Before-and-after change records:

= Beginning of Section =

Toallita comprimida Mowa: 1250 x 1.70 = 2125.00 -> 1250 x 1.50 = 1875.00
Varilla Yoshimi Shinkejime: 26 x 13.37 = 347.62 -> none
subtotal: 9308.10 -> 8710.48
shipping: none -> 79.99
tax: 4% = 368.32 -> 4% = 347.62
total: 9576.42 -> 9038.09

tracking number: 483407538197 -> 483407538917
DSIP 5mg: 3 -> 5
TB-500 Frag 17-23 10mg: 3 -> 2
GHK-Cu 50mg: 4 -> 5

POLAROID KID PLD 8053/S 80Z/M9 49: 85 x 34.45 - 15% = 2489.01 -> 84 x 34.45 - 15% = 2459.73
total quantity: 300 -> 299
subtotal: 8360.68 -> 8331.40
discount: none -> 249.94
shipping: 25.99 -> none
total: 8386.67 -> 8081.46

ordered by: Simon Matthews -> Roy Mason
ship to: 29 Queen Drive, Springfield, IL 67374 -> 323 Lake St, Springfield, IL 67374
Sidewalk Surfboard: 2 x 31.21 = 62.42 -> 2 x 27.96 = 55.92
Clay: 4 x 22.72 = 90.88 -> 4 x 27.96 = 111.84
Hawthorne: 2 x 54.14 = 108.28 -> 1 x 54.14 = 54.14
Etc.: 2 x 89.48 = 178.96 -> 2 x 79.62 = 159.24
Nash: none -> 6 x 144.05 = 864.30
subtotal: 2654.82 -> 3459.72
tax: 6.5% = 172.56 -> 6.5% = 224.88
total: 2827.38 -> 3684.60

= End of Section =

What is needed:
Copy every entry exactly. Leave nothing out.

Written response:
Toallita comprimida Mowa: 1250 x 1.70 = 2125.00 -> 1250 x 1.50 = 1875.00
Varilla Yoshimi Shinkejime: 26 x 13.37 = 347.62 -> none
subtotal: 9308.10 -> 8710.48
shipping: none -> 79.99
tax: 4% = 368.32 -> 4% = 347.62
total: 9576.42 -> 9038.09

tracking number: 483407538197 -> 483407538917
DSIP 5mg: 3 -> 5
TB-500 Frag 17-23 10mg: 3 -> 2
GHK-Cu 50mg: 4 -> 5

POLAROID KID PLD 8053/S 80Z/M9 49: 85 x 34.45 - 15% = 2489.01 -> 84 x 34.45 - 15% = 2459.73
total quantity: 300 -> 299
subtotal: 8360.68 -> 8331.40
discount: none -> 249.94
shipping: 25.99 -> none
total: 8386.67 -> 8081.46

ordered by: Simon Matthews -> Roy Mason
ship to: 29 Queen Drive, Springfield, IL 67374 -> 323 Lake St, Springfield, IL 67374
Sidewalk Surfboard: 2 x 31.21 = 62.42 -> 2 x 27.96 = 55.92
Clay: 4 x 22.72 = 90.88 -> 4 x 27.96 = 111.84
Hawthorne: 2 x 54.14 = 108.28 -> 1 x 54.14 = 54.14
Etc.: 2 x 89.48 = 178.96 -> 2 x 79.62 = 159.24
Nash: none -> 6 x 144.05 = 864.30
subtotal: 2654.82 -> 3459.72
tax: 6.5% = 172.56 -> 6.5% = 224.88
total: 2827.38 -> 3684.60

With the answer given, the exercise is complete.